**What you need to do**
Any pictures in the records below must be left out when you repeat the lines from the line containing "font-size: 24px ->" through the line containing "font-size: 17px ->" exactly.

**Input data**
◇ ◇ ◇
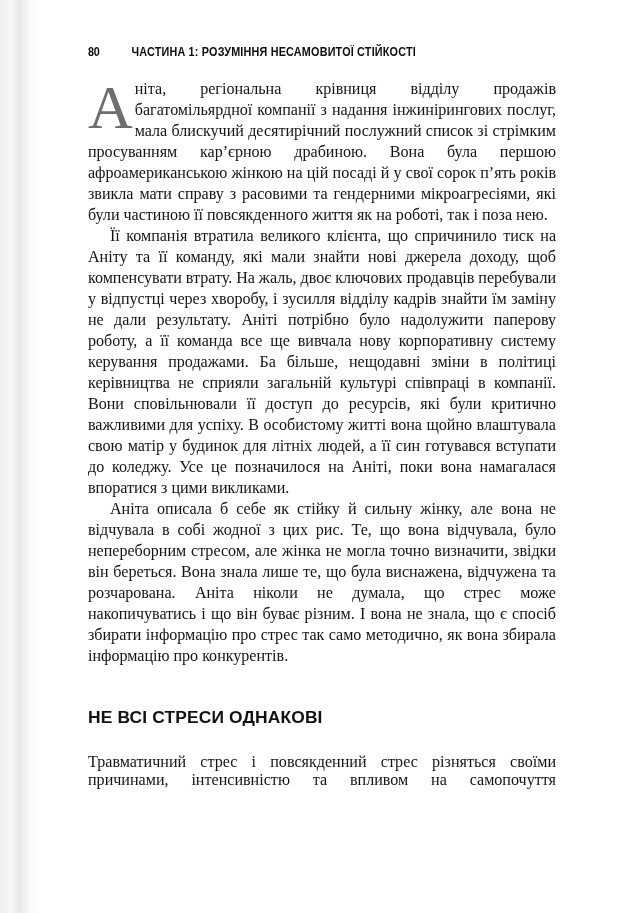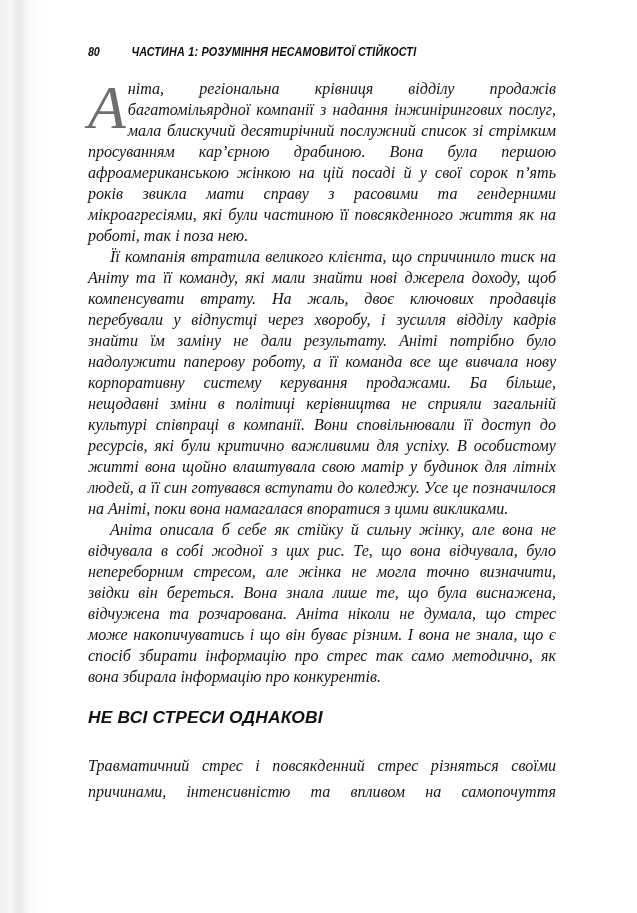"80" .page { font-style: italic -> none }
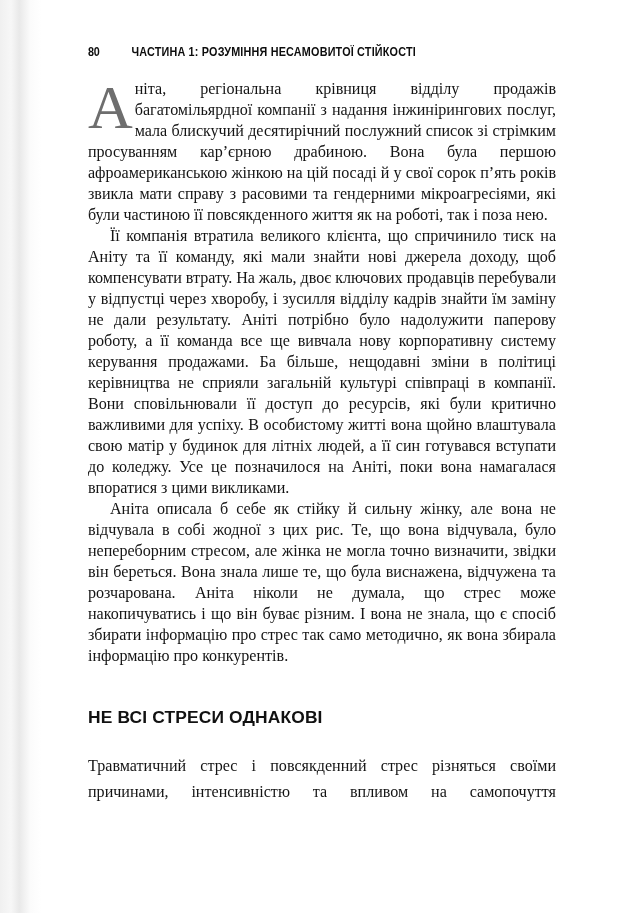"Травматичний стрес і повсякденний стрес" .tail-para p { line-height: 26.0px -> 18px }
◇ ◇ ◇
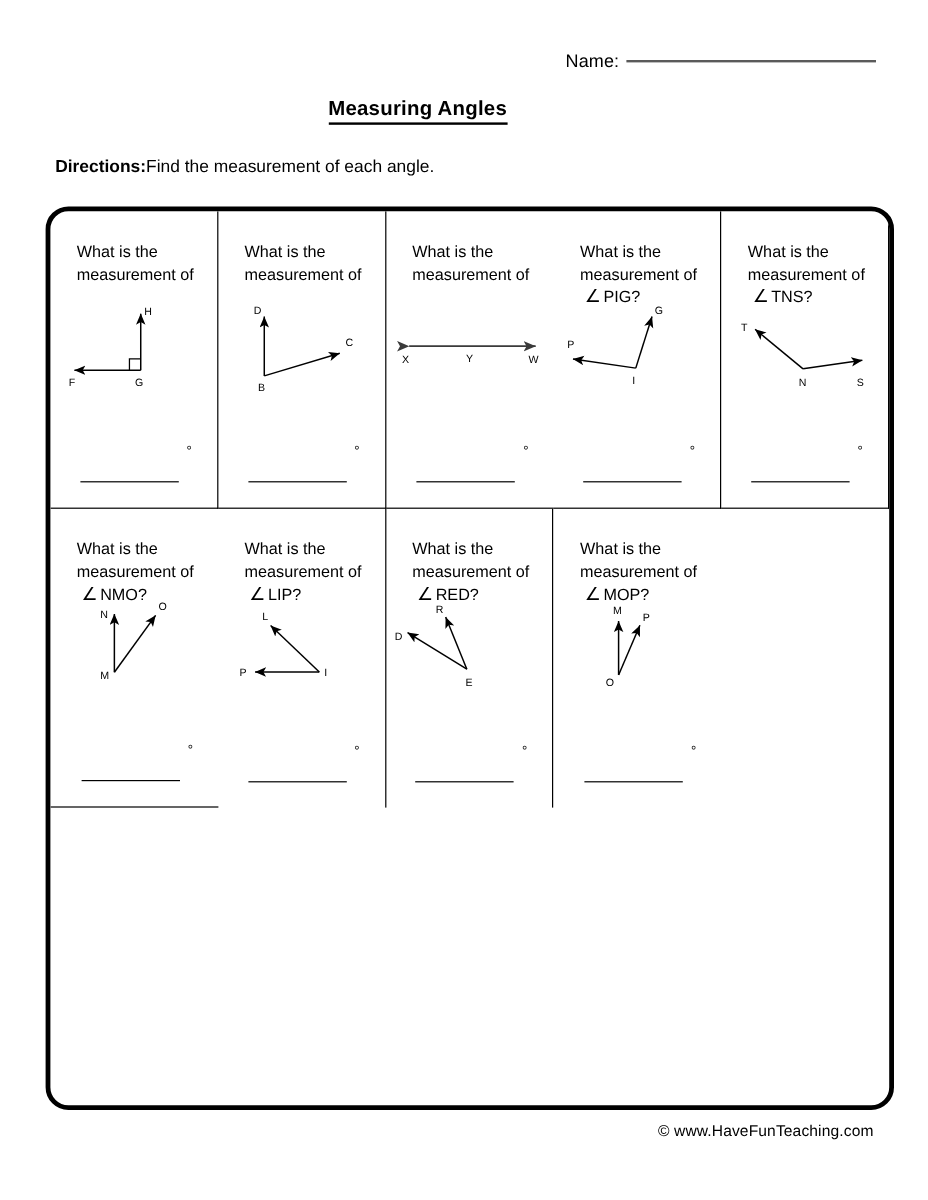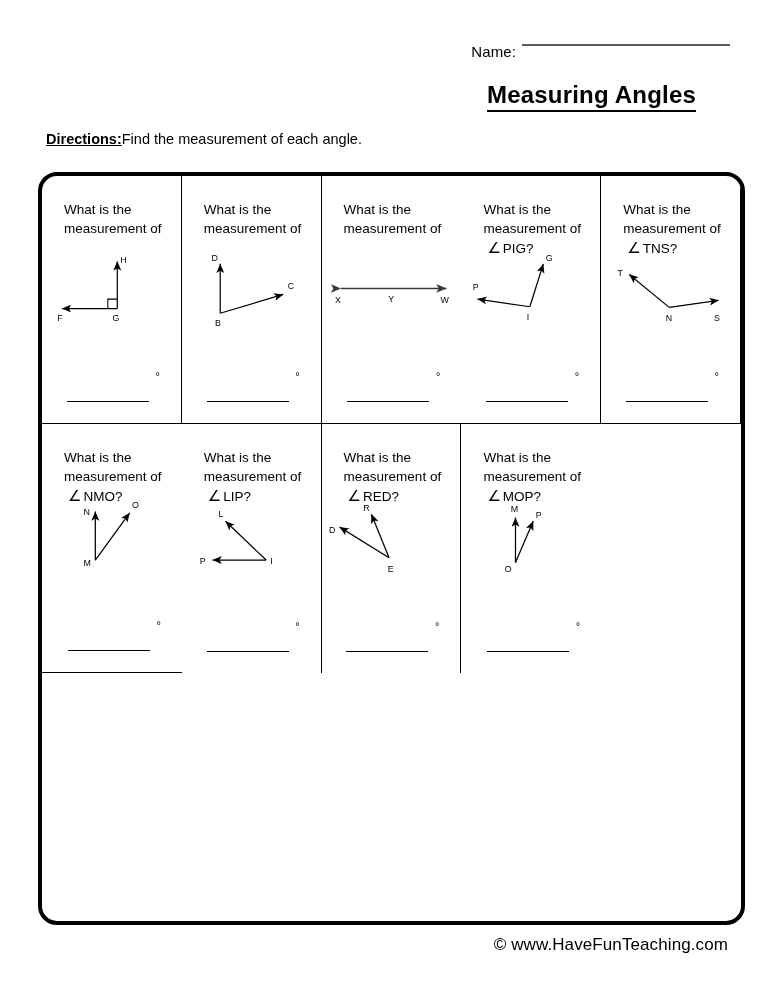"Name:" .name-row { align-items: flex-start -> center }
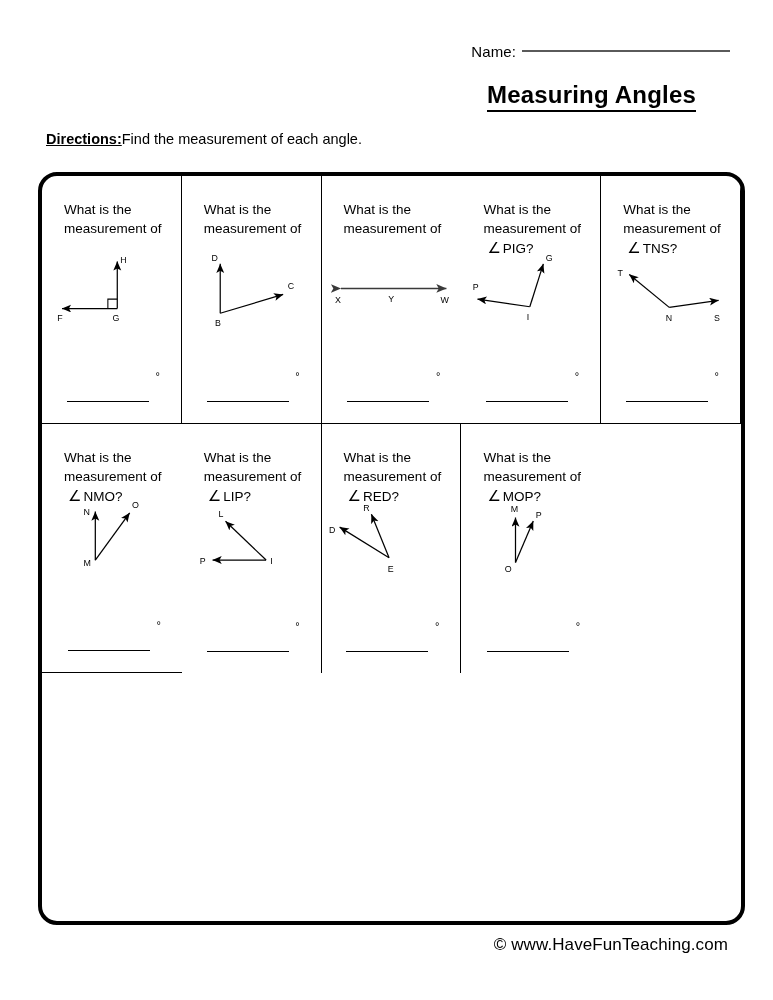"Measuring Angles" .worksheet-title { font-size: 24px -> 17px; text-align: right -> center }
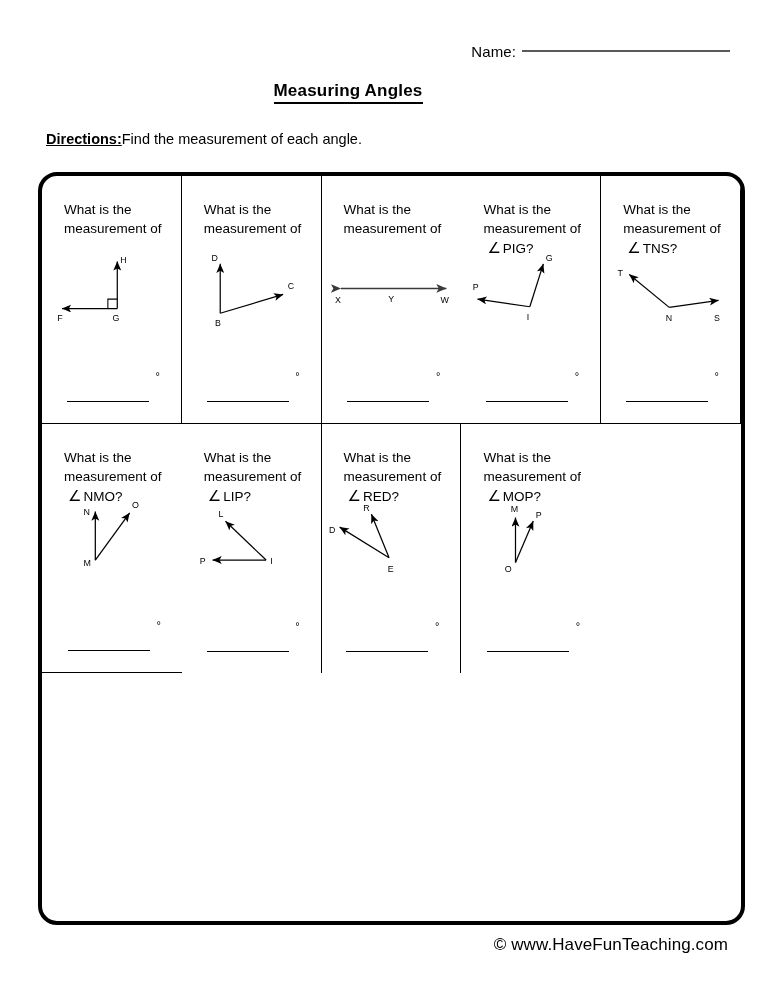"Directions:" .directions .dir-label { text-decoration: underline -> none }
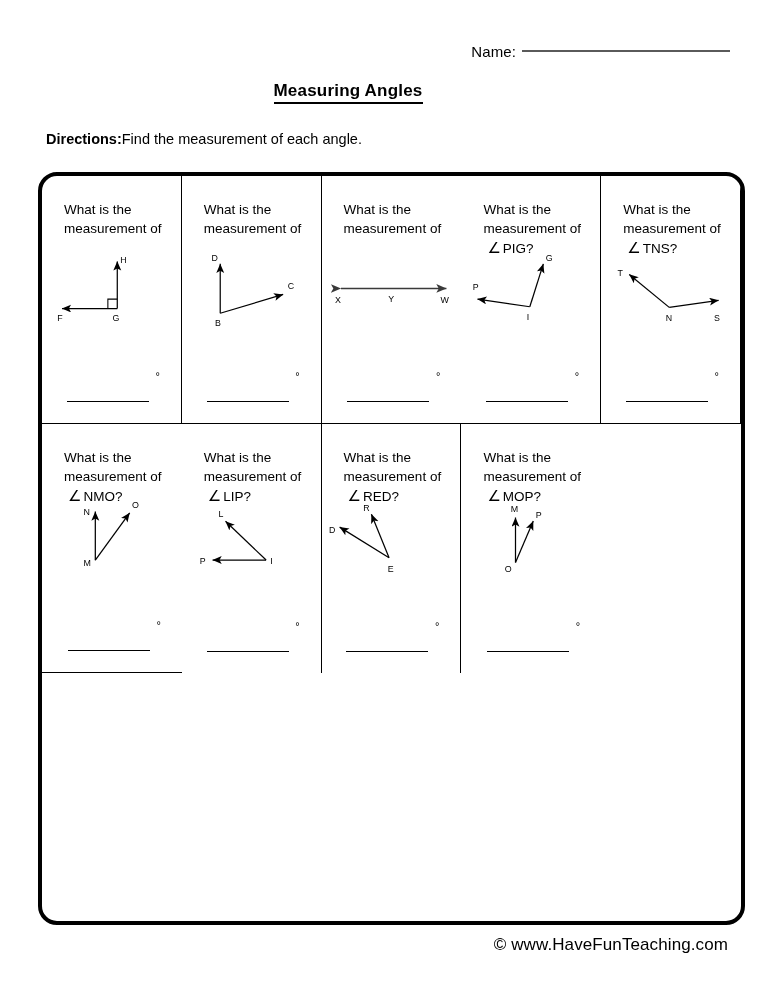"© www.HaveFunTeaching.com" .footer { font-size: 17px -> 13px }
◇ ◇ ◇
**Solution to this task**
"Measuring Angles" .worksheet-title { font-size: 24px -> 17px; text-align: right -> center }
"Directions:" .directions .dir-label { text-decoration: underline -> none }
"© www.HaveFunTeaching.com" .footer { font-size: 17px -> 13px }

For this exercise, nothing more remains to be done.